GoogleCloudPlatform / cluster-toolkit

Cluster Toolkit is an open-source software offered by Google Cloud which makes it easy for customers to deploy AI/ML and HPC environments on Google Cloud.
Apache License 2.0
196 stars 137 forks source link

llama2-finetuning-slurm YAML blueprint: schedmd-slurm-gcp-v7-partition not found #3149

Open xibinliu opened 3 days ago

xibinliu commented 3 days ago

Describe the bug

gcluster create hpc-slurm-llama2.yaml failed

Steps to reproduce

Steps to reproduce the behavior:

  1. Install the latest cluster-toolkit

  2. Clone the scientific-computing-examples and create the installation directory for llama2-finetuning-slurm

> cd scientific-computing-examples/llama2-finetuning-slurm
> gcluster create hpc-slurm-llama2.yaml --vars project_id=$(gcloud config get-value project) -w --vars bucket_model=llama2

Expected behavior

The command should be completed successfully.

Actual behavior

Your active configuration is: [cloudshell-13783]
Error: failed to get info using tfconfig for terraform module at community/modules/compute/schedmd-slurm-gcp-v7-partition: source is not a terraform or packer module: community/modules/compute/schedmd-slurm-gcp-v7-partition
375:     source: community/modules/compute/schedmd-slurm-gcp-v7-partition
         ^

Version (gcluster --version)

> gcluster --version
gcluster version v1.40.1
Built from 'main' branch.
Commit info: v1.40.1-0-geb002543
Terraform version: 1.5.7

Blueprint

If applicable, attach or paste the blueprint YAML used to produce the bug.
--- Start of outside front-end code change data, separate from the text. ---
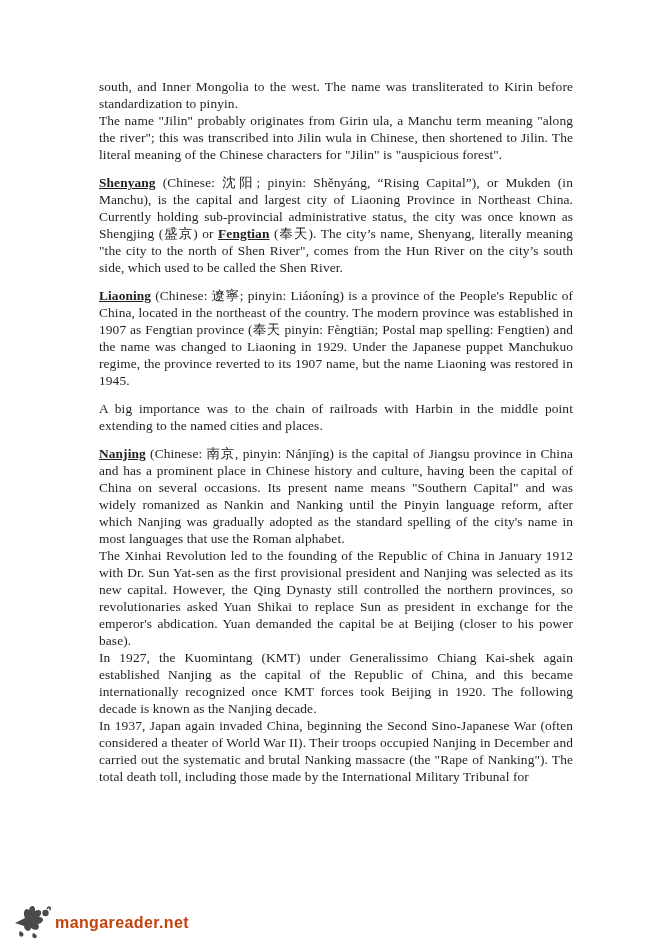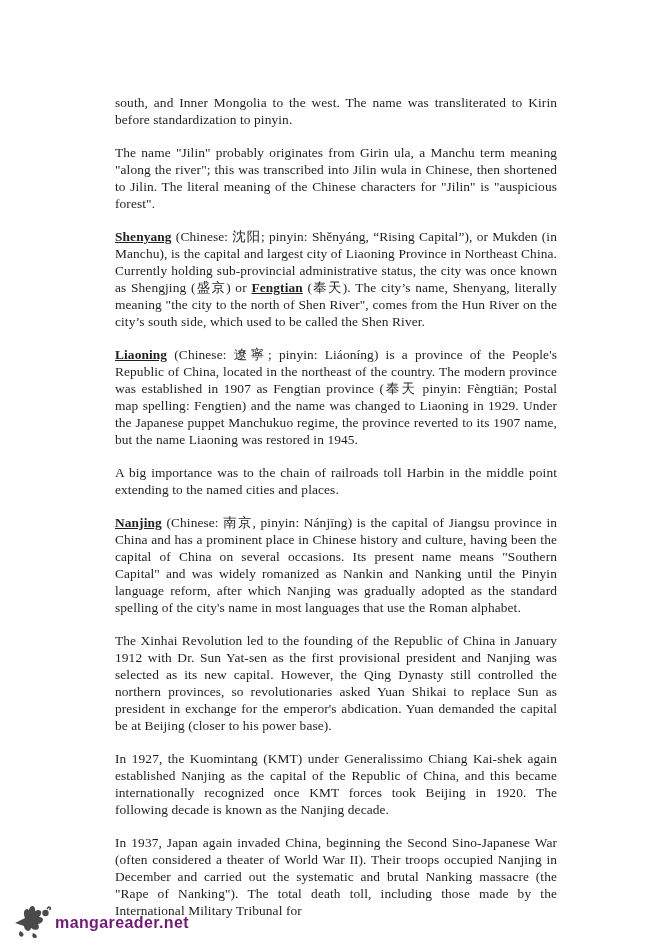"south, and Inner Mongolia to" .text-column p { margin: 16px -> 0 }
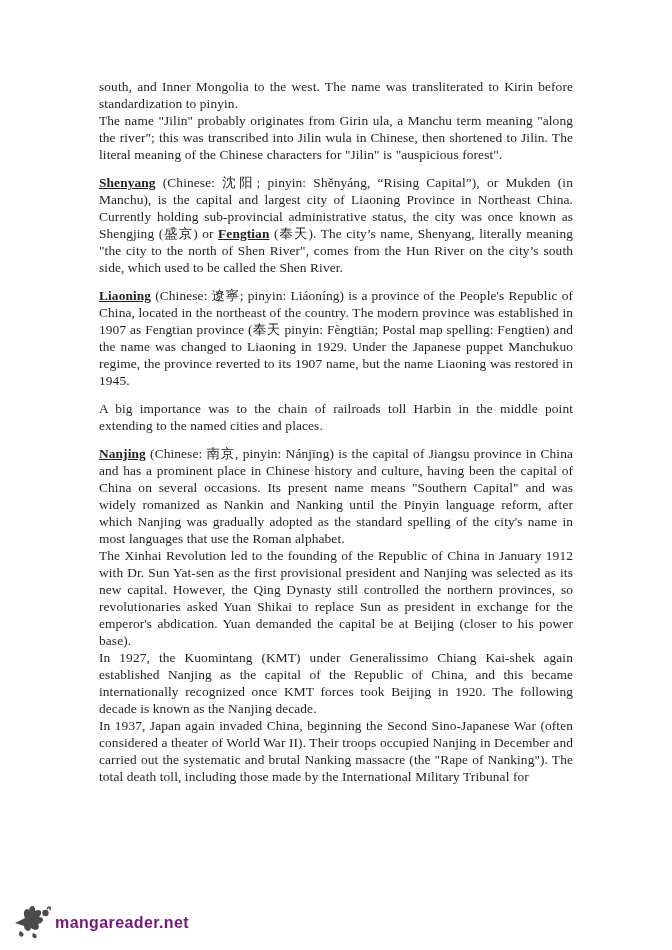"A big importance was to" span { text: toll -> with }
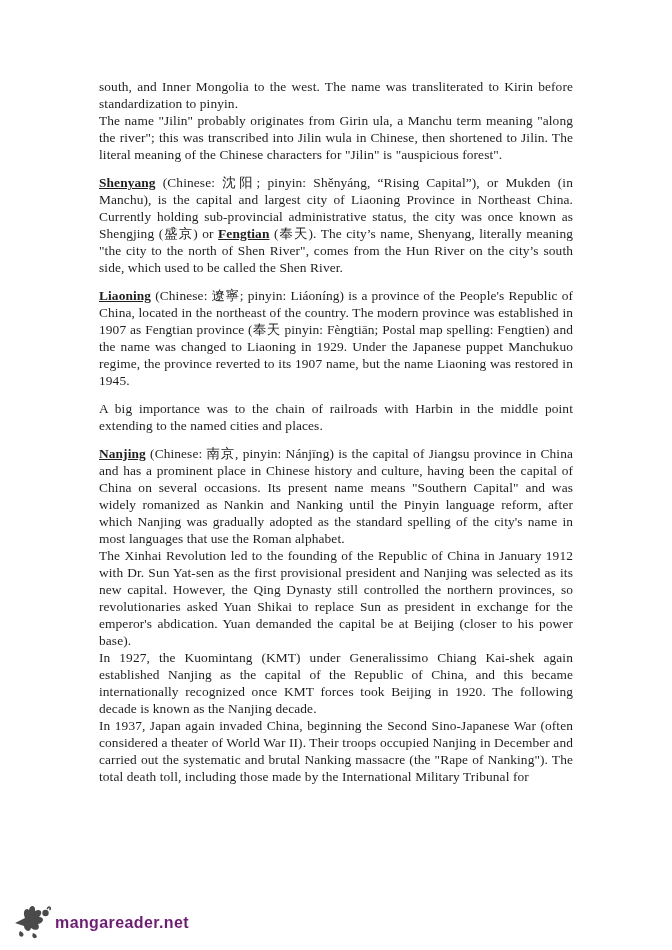"mangareader.net" .watermark-label { color: #701a75 -> #c2410c }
scientific-computing-examples/llama2-finetuning-slurm/hpc-slurm-llama2.yaml

Execution environment

Aryido commented 17 hours ago

https://github.com/GoogleCloudPlatform/scientific-computing-examples/issues/99

same issue

harshthakkar01 commented 2 hours ago

There was a typo in https://github.com/GoogleCloudPlatform/scientific-computing-examples/commit/edfaf529d3b130cae5e80891ecc43f151154ef9c

Cluster Toolkit doesn't have v7 modules as of now. Discussed with the Author. This should be fixed today.